2. Terapia Manual: En este contexto, las técnicas manuales (movilizaciones articulares o tratamiento de tejidos blandos) no buscan curar el disco pasivamente, sino actuar como una herramienta «facilitadora». Su objetivo es aliviar temporalmente el espasmo de la musculatura protectora lumbar y glútea, abriendo una valiosa «ventana de oportunidad» sin dolor para que el paciente pueda moverse mejor y ejecutar con eficacia sus ejercicios activos.
3. Ejercicio Terapéutico y Control Motor: Es el principal motor de la recuperación.

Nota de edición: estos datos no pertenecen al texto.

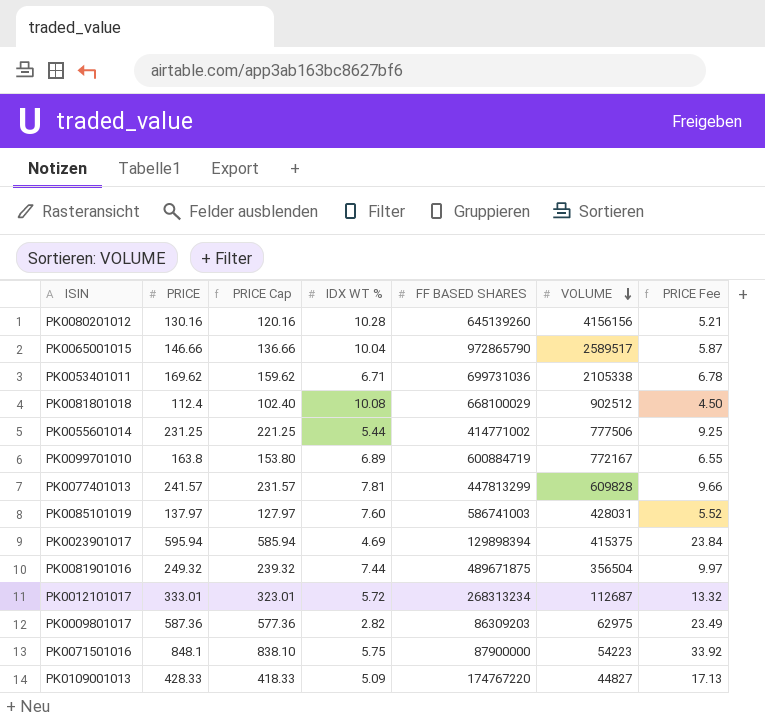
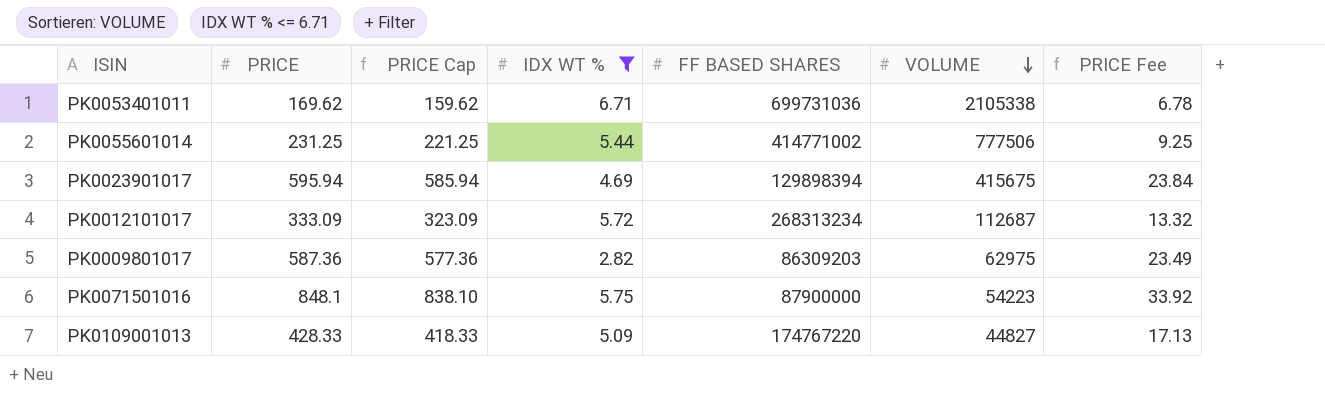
filter: none -> IDX WT % <= 6.71
PK0023901017 | VOLUME: 415375 -> 415675
PK0012101017 | PRICE: 333.01 -> 333.09
PK0012101017 | PRICE Cap: 323.01 -> 323.09

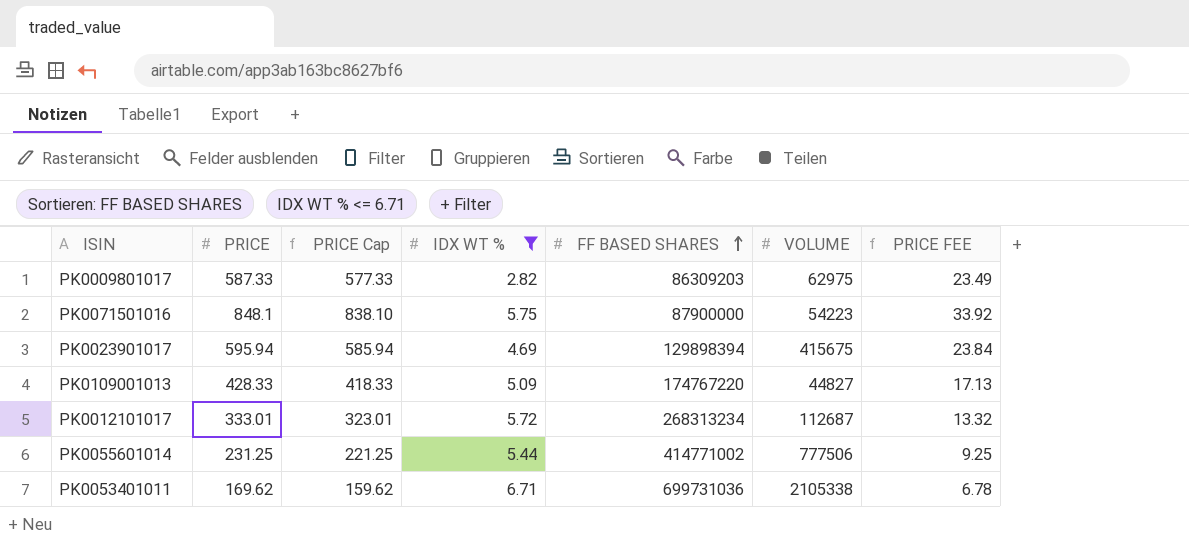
row order: VOLUME descending -> FF BASED SHARES ascending
column name: PRICE Fee -> PRICE FEE
PK0009801017 | PRICE: 587.36 -> 587.33
PK0009801017 | PRICE Cap: 577.36 -> 577.33
PK0012101017 | PRICE: 333.09 -> 333.01
PK0012101017 | PRICE Cap: 323.09 -> 323.01

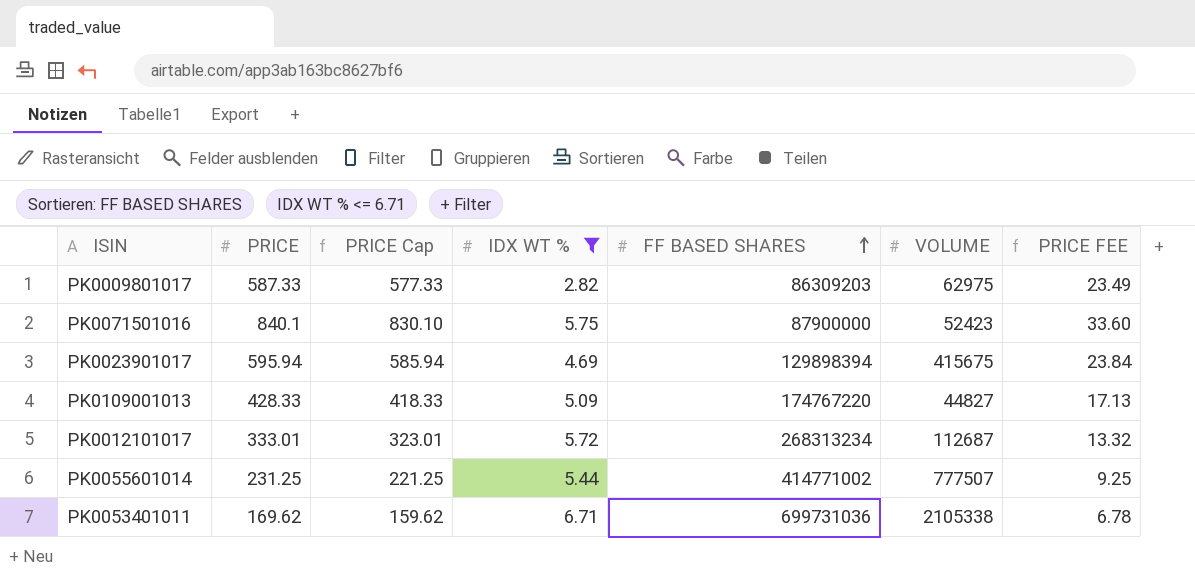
PK0071501016 | PRICE: 848.1 -> 840.1
PK0071501016 | PRICE Cap: 838.10 -> 830.10
PK0071501016 | VOLUME: 54223 -> 52423
PK0071501016 | PRICE FEE: 33.92 -> 33.60
PK0055601014 | VOLUME: 777506 -> 777507

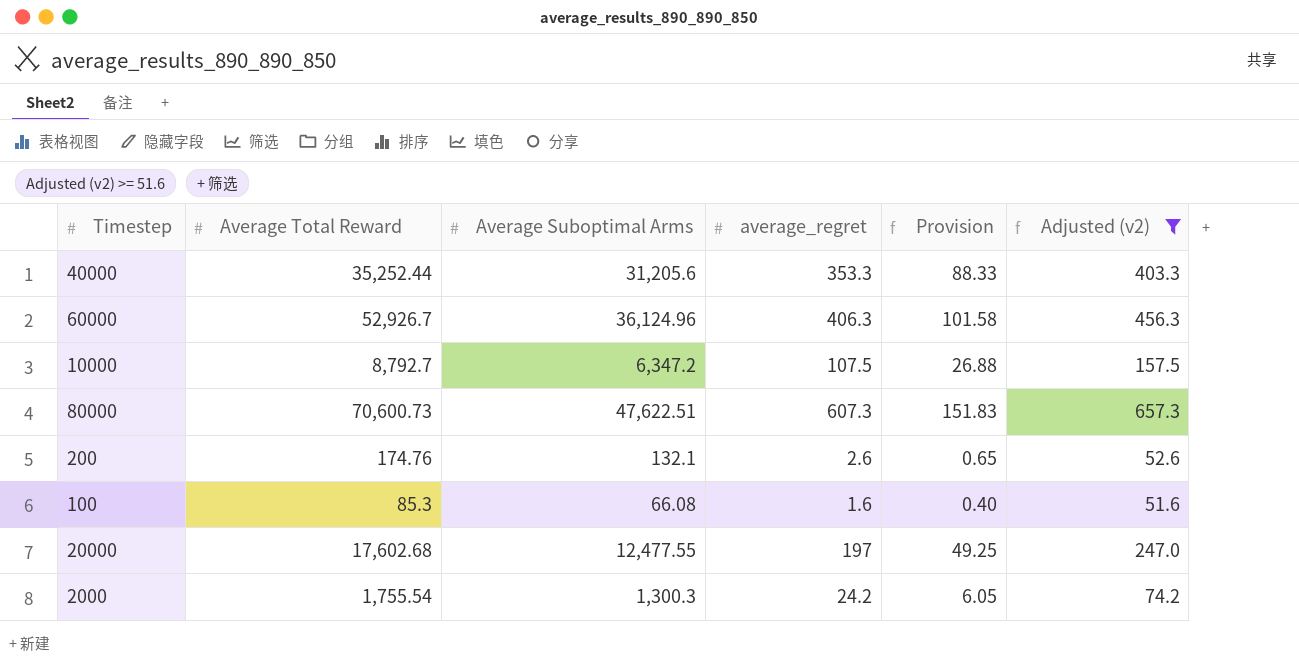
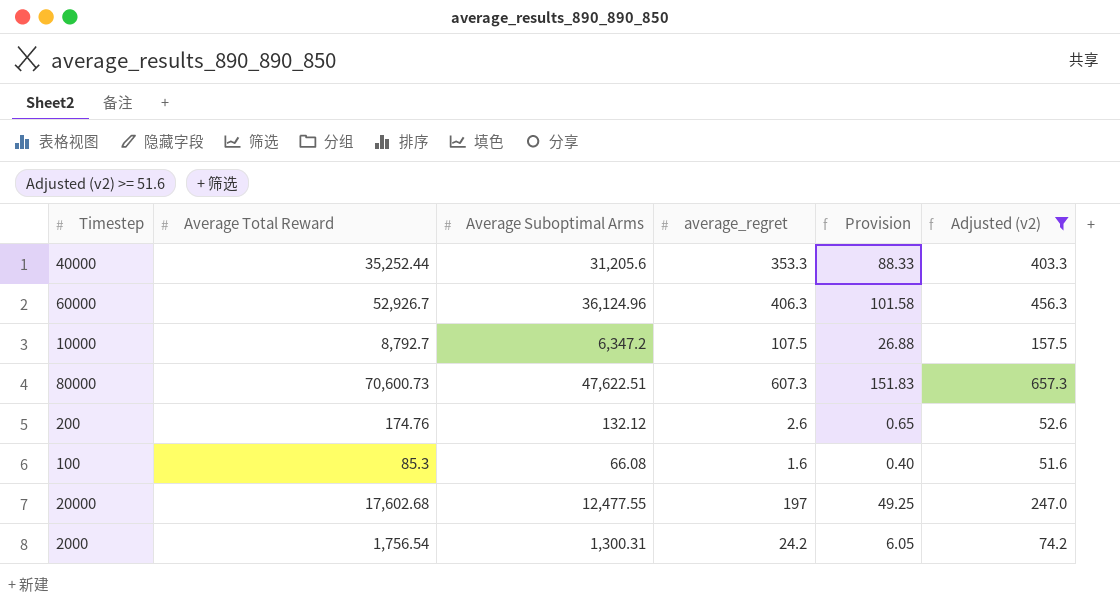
200 | Average Suboptimal Arms: 132.1 -> 132.12
2000 | Average Total Reward: 1,755.54 -> 1,756.54
2000 | Average Suboptimal Arms: 1,300.3 -> 1,300.31

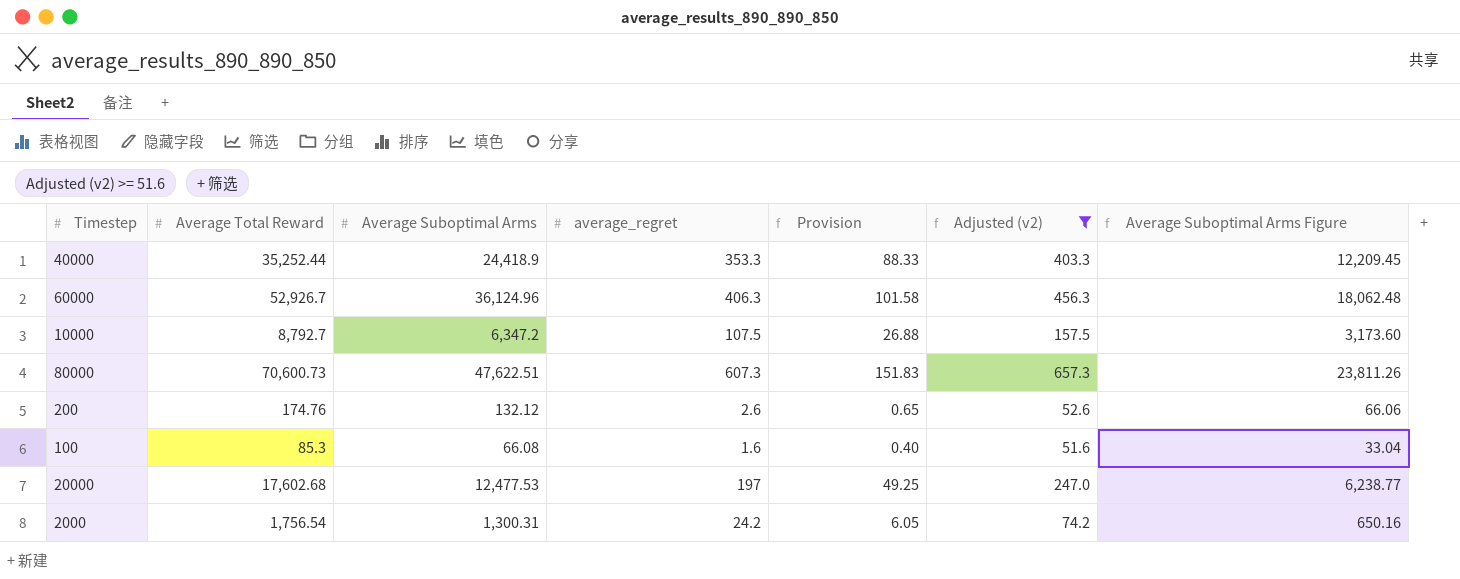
column Average Suboptimal Arms Figure | formula: none -> [Average Suboptimal Arms] * 0.5
40000 | Average Suboptimal Arms: 31,205.6 -> 24,418.9
20000 | Average Suboptimal Arms: 12,477.55 -> 12,477.53

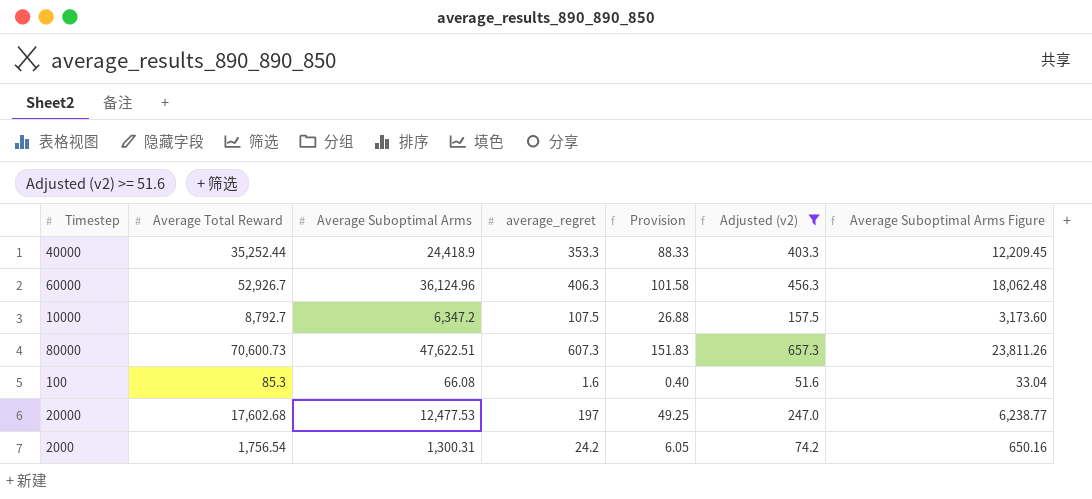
row 200: 174.76 | 132.12 | 2.6 | 0.65 | 52.6 | 66.06 -> none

En OSTEON generalmente avanzamos a lo largo de tres fases:
- Estrategias de carga mecánica: Se aprovecha la preferencia direccional del paciente (habitualmente la extensión) mediante ejercicios de movimientos repetidos realizados varias veces al día.
- Estabilización y Control Motor: Una vez mitigado el dolor agudo, el enfoque cambia a revertir la atrofia de la musculatura profunda (como el transverso del abdomen y los multífidos). Mediante ejercicios progresivos —desde activación sutil hasta trabajo dinámico con cargas funcionales— se reeduca el corsé muscular del paciente, logrando que estos músculos vuelvan a proteger al disco contra las fuerzas mecánicas nocivas y previniendo así futuras recaídas.
- Recuperación Funcional: En la última etapa, el fisioterapeuta planifica progresiones para recuperar las funcionas perdidas, y ampliar las capacidades físicas de la columna lumbar para retomar las exigencias del día a día, siempre desde un enfoque personalizado.